Facta Ficta

vitam impendere vero

Nietzsche thinking

[MA-WS-269]

Les âges de la vie

La comparaison des quatre saisons avec les quatre âges de la vie est une vénérable niaiserie. La première vingtaine d’années de la vie, pas plus que la dernière vingtaine, ne répond à une saison: à moins que l’on ne se contente de cette métaphore qui compare la couleur blanche des cheveux et celle de la neige, ou d’autres amusements de ce genre. Les premiers vingt ans sont une préparation à la vie en général, pour l’année entière de la vie, comme une espèce de jour de l’an prolongé; tandis que la dernière vingtaine passe en revue, assimile, ordonne et harmonise tout ce que l’on a vécu, ainsi qu’on le fait en petit, le jour de la saint Sylvestre, de toute l’année écoulée. Mais entre ces deux âges de la vie il y a en effet une période qui suggère cette comparaison avec les saisons: c’est l’intervalle qui s’étend de la vingtième à la cinquantième année (pour compter une fois en bloc d’après des dixaines, tandis qu’il va de soi que chacun doit affiner pour son propre usage ces bornes grossières). Ces trois fois dix ans répondent à trois saisons: à l’été, au printemps, à l’automne. — Quant à l’hiver, la vie humaine n’en a point, à moins que l’on ne veuille donner le nom d’hiver à ces mois durs, froids, solitaires, mornes et stériles, ces mois de la maladie qui, hélas ! ne sont pas trop rares. — De vingt à trente ans: des années chaudes, incommodes, orageuses, années de production surabondante et de fatigue, où l’on vante le jour quand il est fini, en s’essuyant le front, années où le travail paraît dur mais nécessaire, — ces années-là sont l’été de la vie.

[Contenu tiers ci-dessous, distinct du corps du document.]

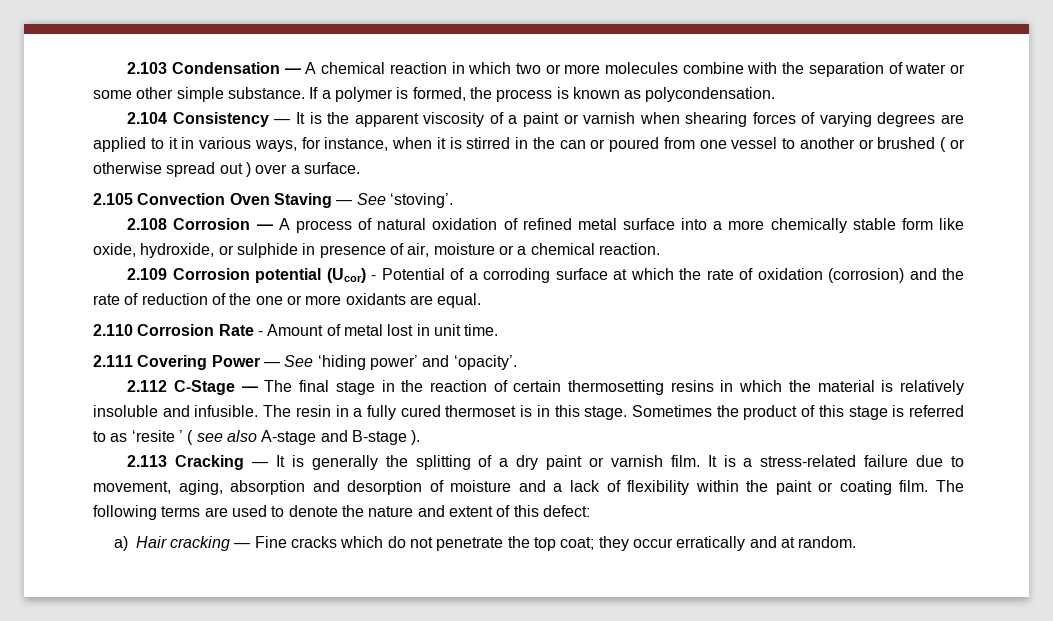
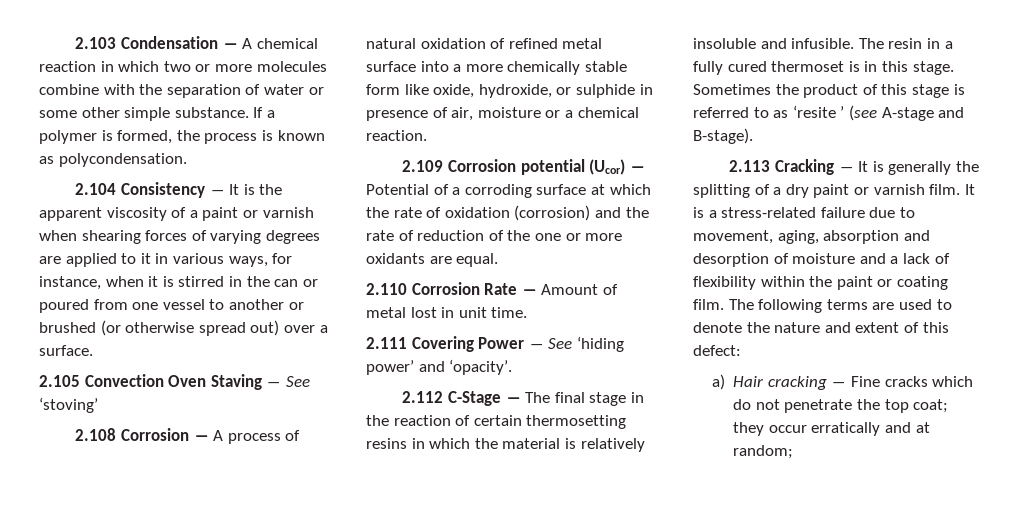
- 2.104 Consistency ― It is the apparent viscosity of a paint or varnish when shearing forces of varying degrees are applied to it in various ways, for instance, when it is stirred in the can or poured from one vessel to another or brushed ( or otherwise spread out ) over a surface.
+ 2.104 Consistency ― It is the apparent viscosity of a paint or varnish when shearing forces of varying degrees are applied to it in various ways, for instance, when it is stirred in the can or poured from one vessel to another or brushed (or otherwise spread out) over a surface.
- 2.105 Convection Oven Staving ― See ‘stoving’.
+ 2.105 Convection Oven Staving ― See ‘stoving’
- 2.109 Corrosion potential (Ucor) - Potential of a corroding surface at which the rate of oxidation (corrosion) and the rate of reduction of the one or more oxidants are equal.
+ 2.109 Corrosion potential (Ucor) ― Potential of a corroding surface at which the rate of oxidation (corrosion) and the rate of reduction of the one or more oxidants are equal.
- 2.110 Corrosion Rate - Amount of metal lost in unit time.
+ 2.110 Corrosion Rate ― Amount of metal lost in unit time.
- Sometimes the product of this stage is referred to as ‘resite ’ ( see also A-stage and B-stage ).
+ Sometimes the product of this stage is referred to as ‘resite ’ (see A-stage and B-stage).
- a) Hair cracking ― Fine cracks which do not penetrate the top coat; they occur erratically and at random.
+ a) Hair cracking ― Fine cracks which do not penetrate the top coat; they occur erratically and at random;

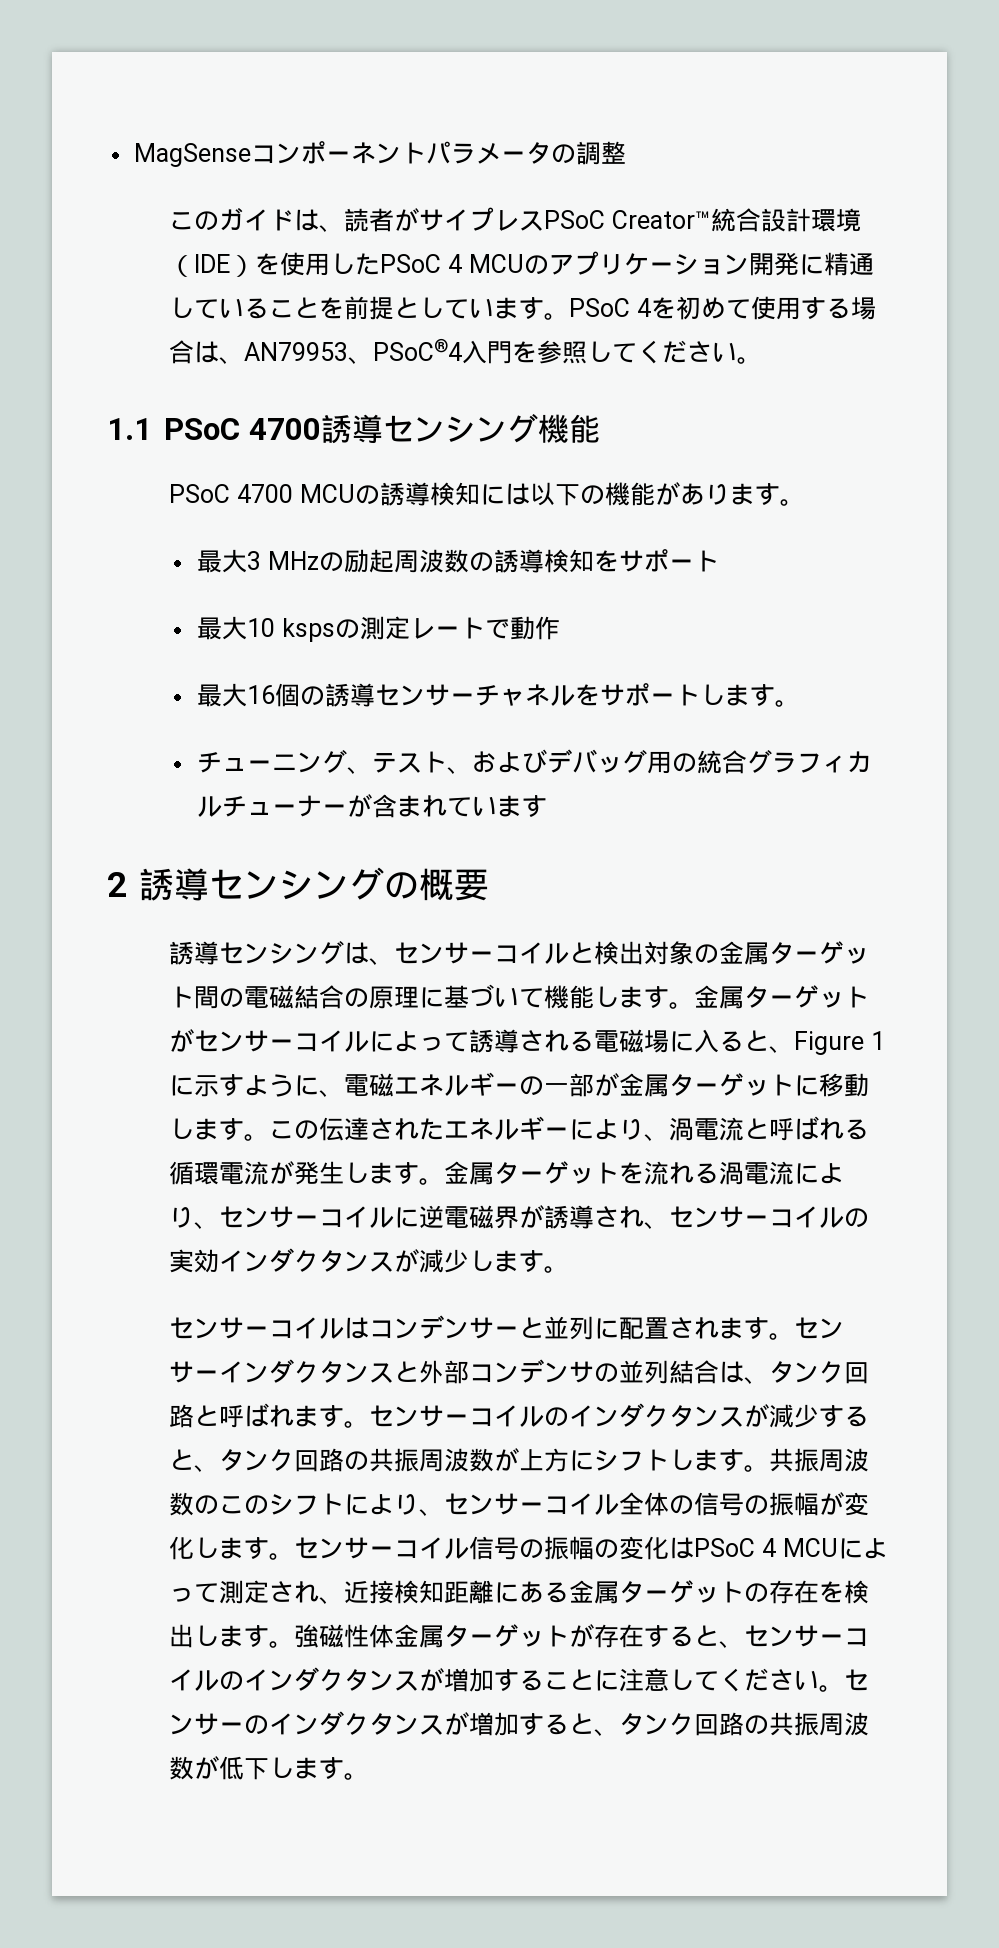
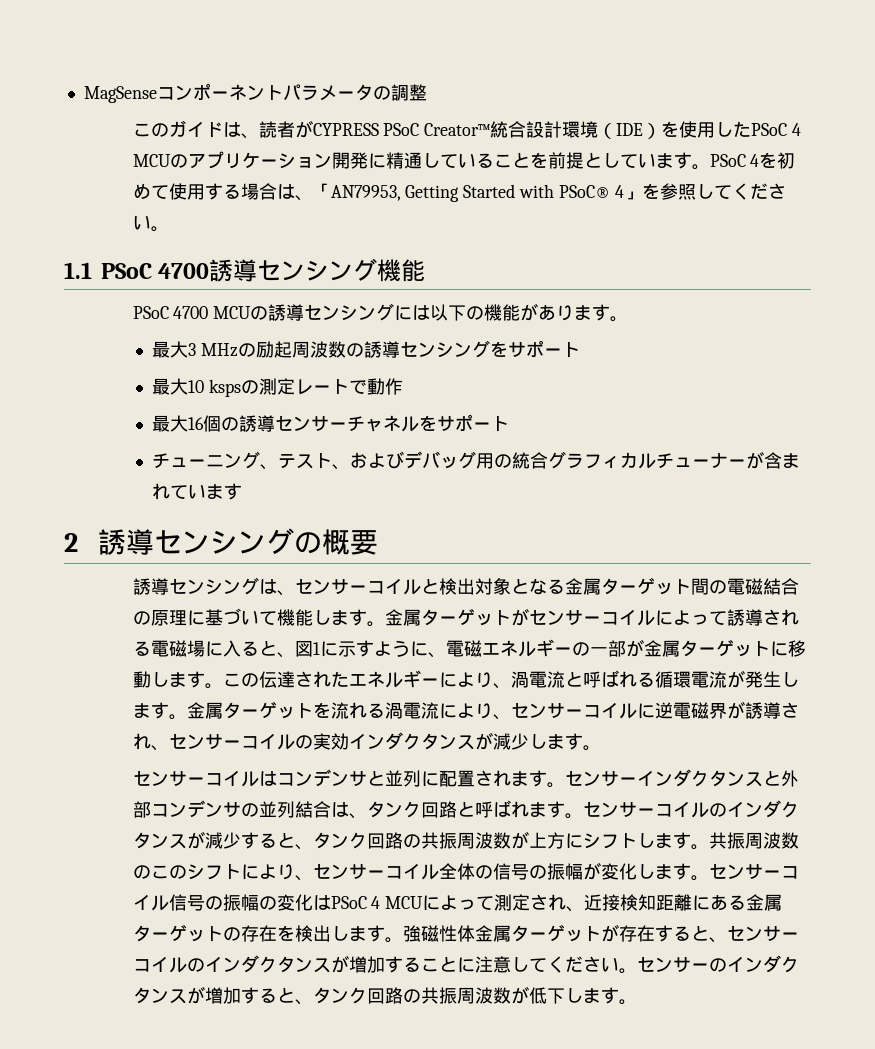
- このガイドは、読者がサイプレスPSoC Creator™統合設計環境（IDE）を使用したPSoC 4 MCUのアプリケーション開発に精通していることを前提としています。
+ このガイドは、読者がCYPRESS PSoC Creator™統合設計環境（IDE）を使用したPSoC 4 MCUのアプリケーション開発に精通していることを前提としています。
- PSoC 4を初めて使用する場合は、AN79953、PSoC®4入門を参照してください。
+ PSoC 4を初めて使用する場合は、「AN79953, Getting Started with PSoC® 4」を参照してください。
- PSoC 4700 MCUの誘導検知には以下の機能があります。
+ PSoC 4700 MCUの誘導センシングには以下の機能があります。
- 最大3 MHzの励起周波数の誘導検知をサポート
+ 最大3 MHzの励起周波数の誘導センシングをサポート
- 最大16個の誘導センサーチャネルをサポートします。
+ 最大16個の誘導センサーチャネルをサポート
- 誘導センシングは、センサーコイルと検出対象の金属ターゲット間の電磁結合の原理に基づいて機能します。
+ 誘導センシングは、センサーコイルと検出対象となる金属ターゲット間の電磁結合の原理に基づいて機能します。
- 金属ターゲットがセンサーコイルによって誘導される電磁場に入ると、Figure 1に示すように、電磁エネルギーの一部が金属ターゲットに移動します。
+ 金属ターゲットがセンサーコイルによって誘導される電磁場に入ると、図1に示すように、電磁エネルギーの一部が金属ターゲットに移動します。
- センサーコイルはコンデンサーと並列に配置されます。
+ センサーコイルはコンデンサと並列に配置されます。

Les années de trente à quarante en sont le printemps: atmosphère ou trop chaude ou trop froide, toujours agitée et stimulante; débordement de sève, végétation luxuriante et floraison de toutes parts, charme magique et fréquent des matinées et des nuits délicieuses, travail où le chant des oiseaux nous convie au réveil — travail qu’on chérit de tout son cœur, et qui n’est que la pleine jouissance de sa propre vigueur, qui s’accroît des espoirs savourés d’avance. Les années de quarante à cinquante enfin: pleines de mystère, comme tout ce qui est immobile, pareilles à un vaste plateau des hautes montagnes, effleuré par une brise fraîche, sous un ciel pur et sans nuages qui, jour et nuit, regarde la terre avec la même sérénité: le temps de la récolte et de la joie la plus cordiale, — c’est l’automne de la vie.